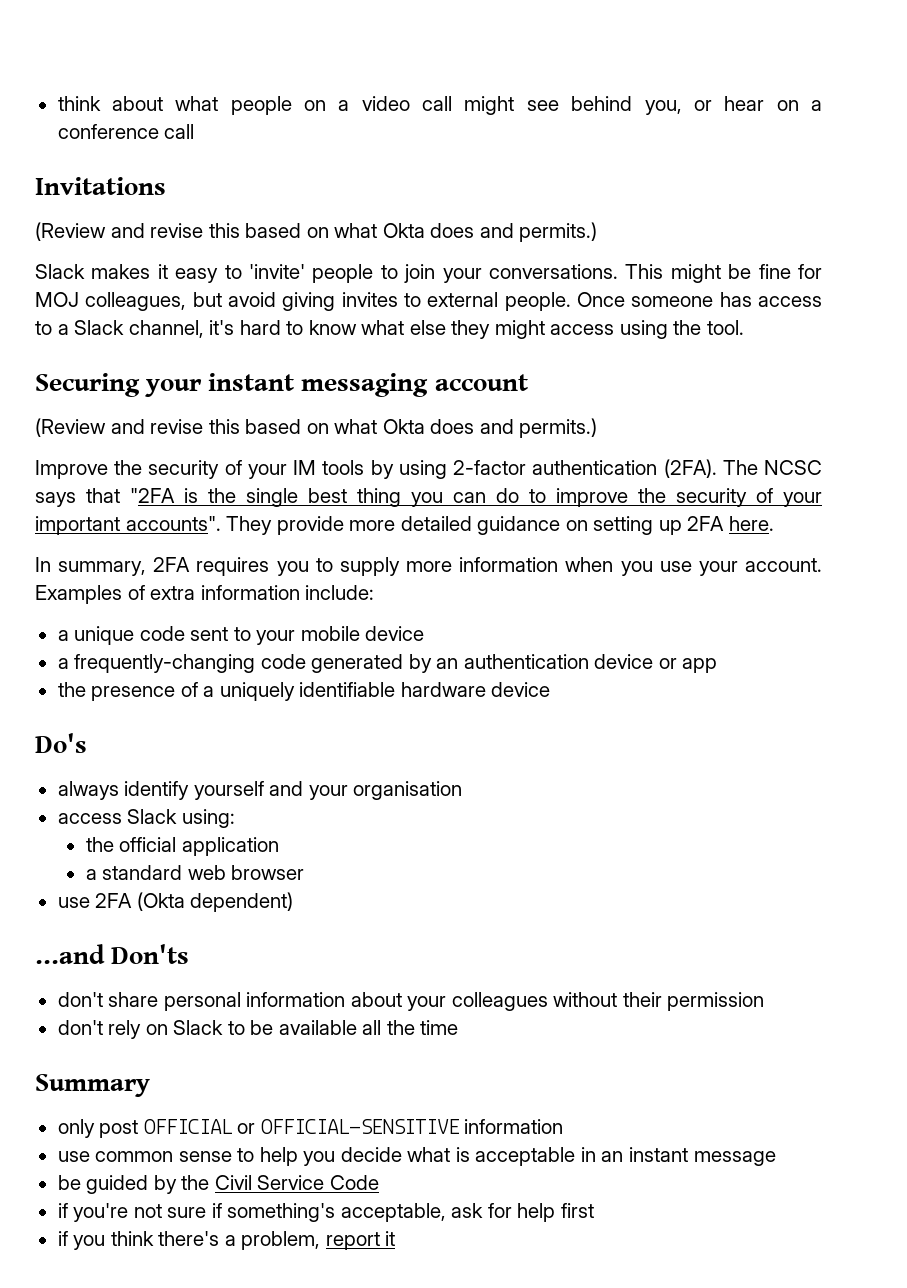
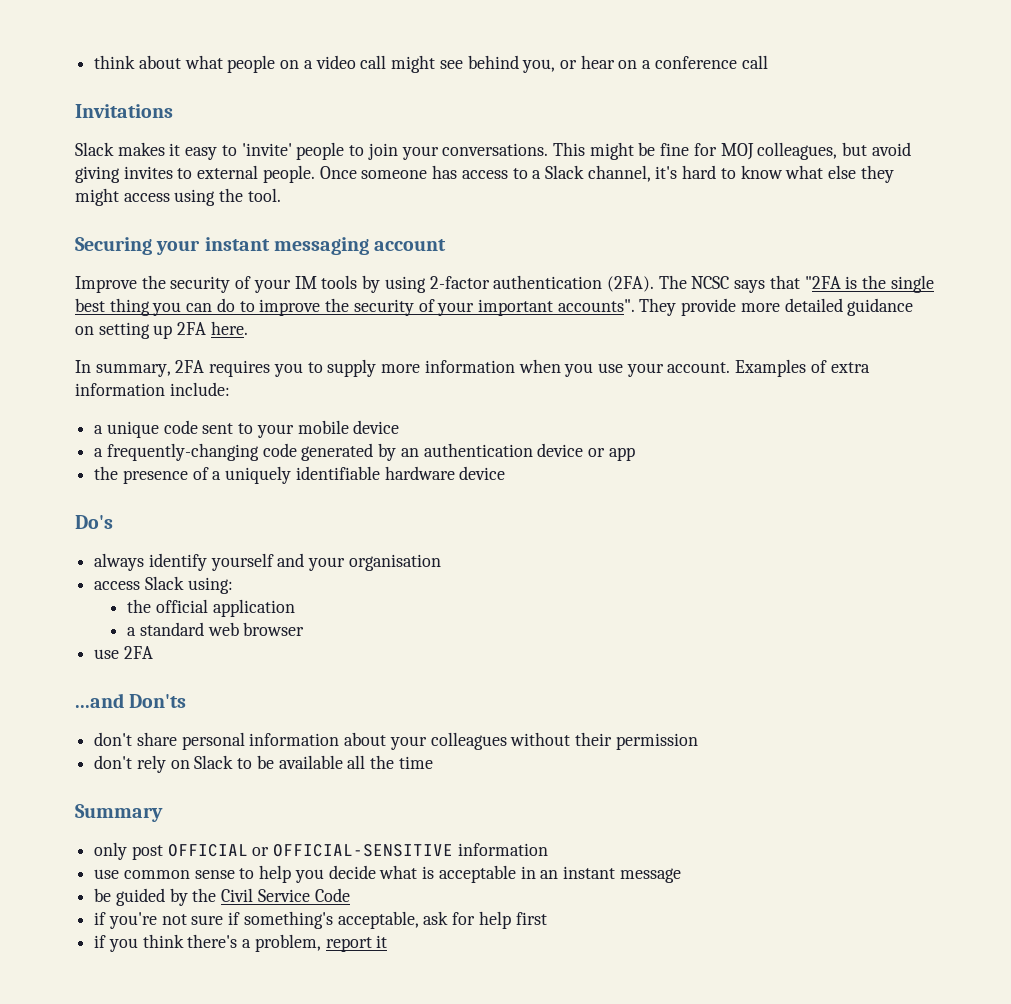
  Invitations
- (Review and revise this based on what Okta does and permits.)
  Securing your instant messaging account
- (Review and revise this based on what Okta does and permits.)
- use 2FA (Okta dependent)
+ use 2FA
--
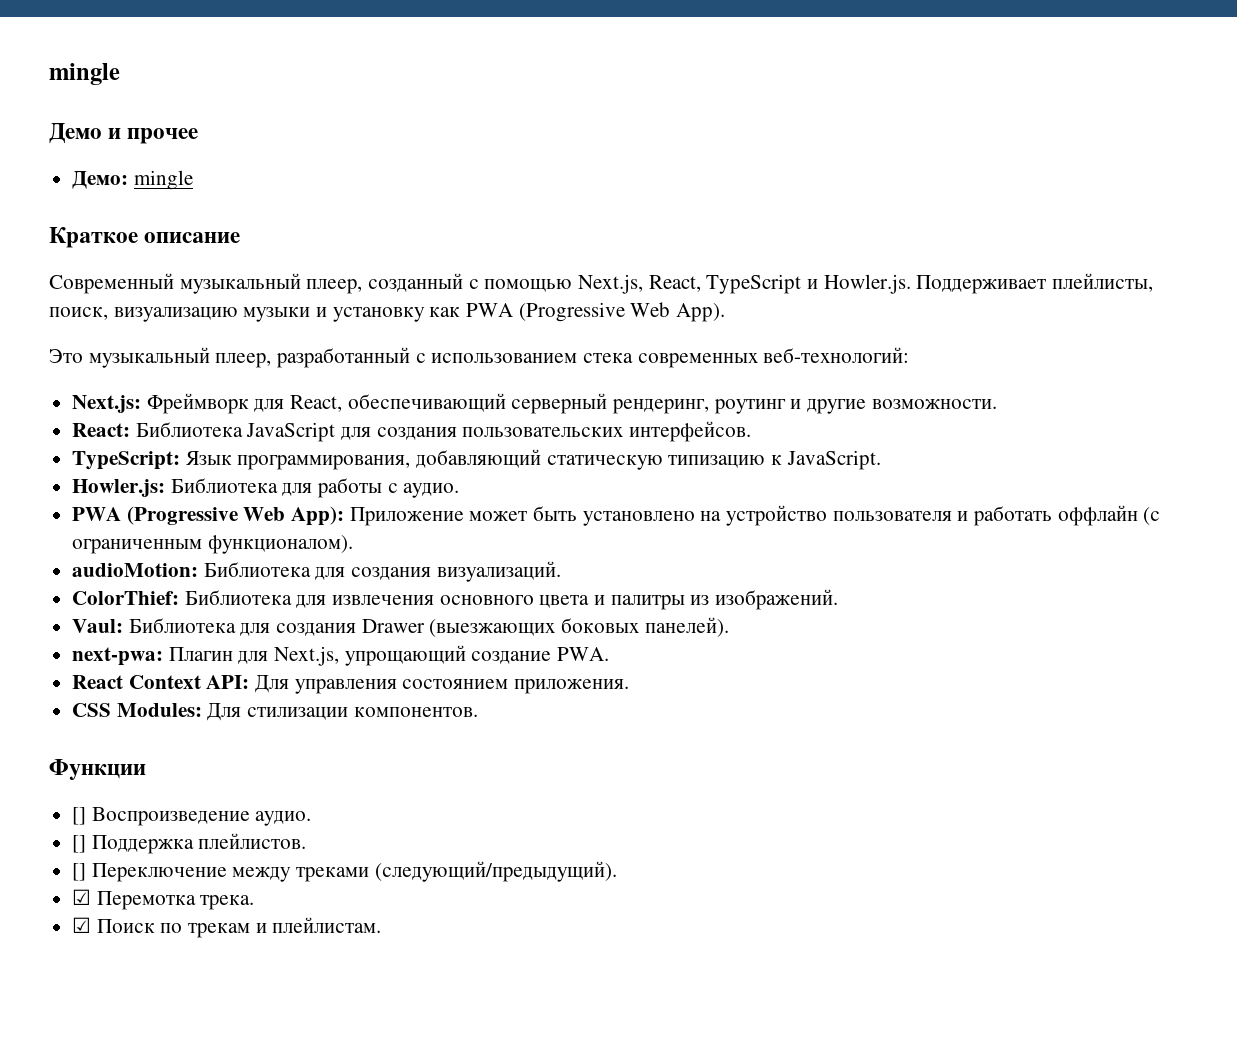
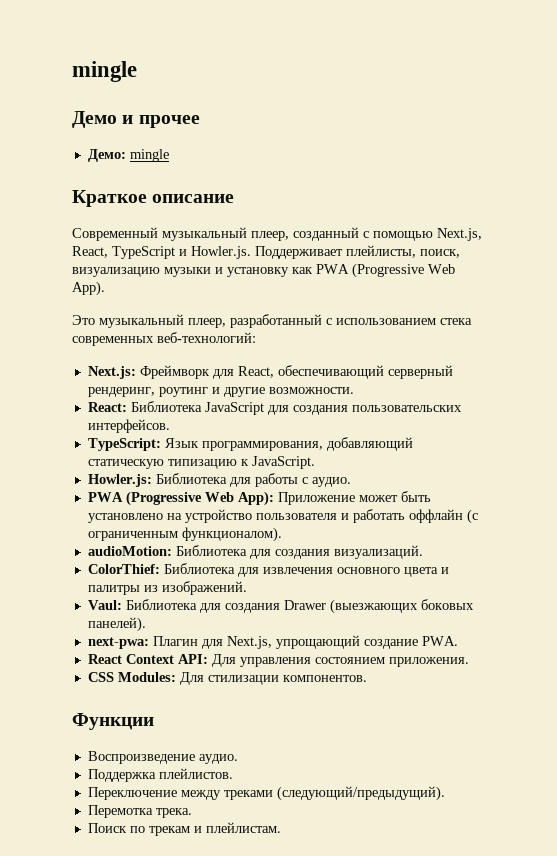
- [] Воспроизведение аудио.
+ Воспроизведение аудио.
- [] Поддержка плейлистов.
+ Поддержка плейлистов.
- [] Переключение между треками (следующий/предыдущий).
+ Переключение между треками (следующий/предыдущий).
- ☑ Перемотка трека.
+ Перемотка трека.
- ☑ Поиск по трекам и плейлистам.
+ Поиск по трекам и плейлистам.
...
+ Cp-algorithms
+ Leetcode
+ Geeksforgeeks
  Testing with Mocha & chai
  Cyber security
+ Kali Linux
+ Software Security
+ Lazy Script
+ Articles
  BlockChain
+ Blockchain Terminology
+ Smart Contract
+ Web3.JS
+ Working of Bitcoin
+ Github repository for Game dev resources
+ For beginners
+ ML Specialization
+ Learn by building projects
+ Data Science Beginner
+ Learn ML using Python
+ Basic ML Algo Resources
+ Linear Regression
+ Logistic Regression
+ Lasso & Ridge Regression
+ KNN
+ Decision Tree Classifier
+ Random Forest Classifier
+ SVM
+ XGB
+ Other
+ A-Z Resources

**Required work:** If a line in the records holds the string "Classifier", copy it.

**Answer section:**
+ Decision Tree Classifier
+ Random Forest Classifier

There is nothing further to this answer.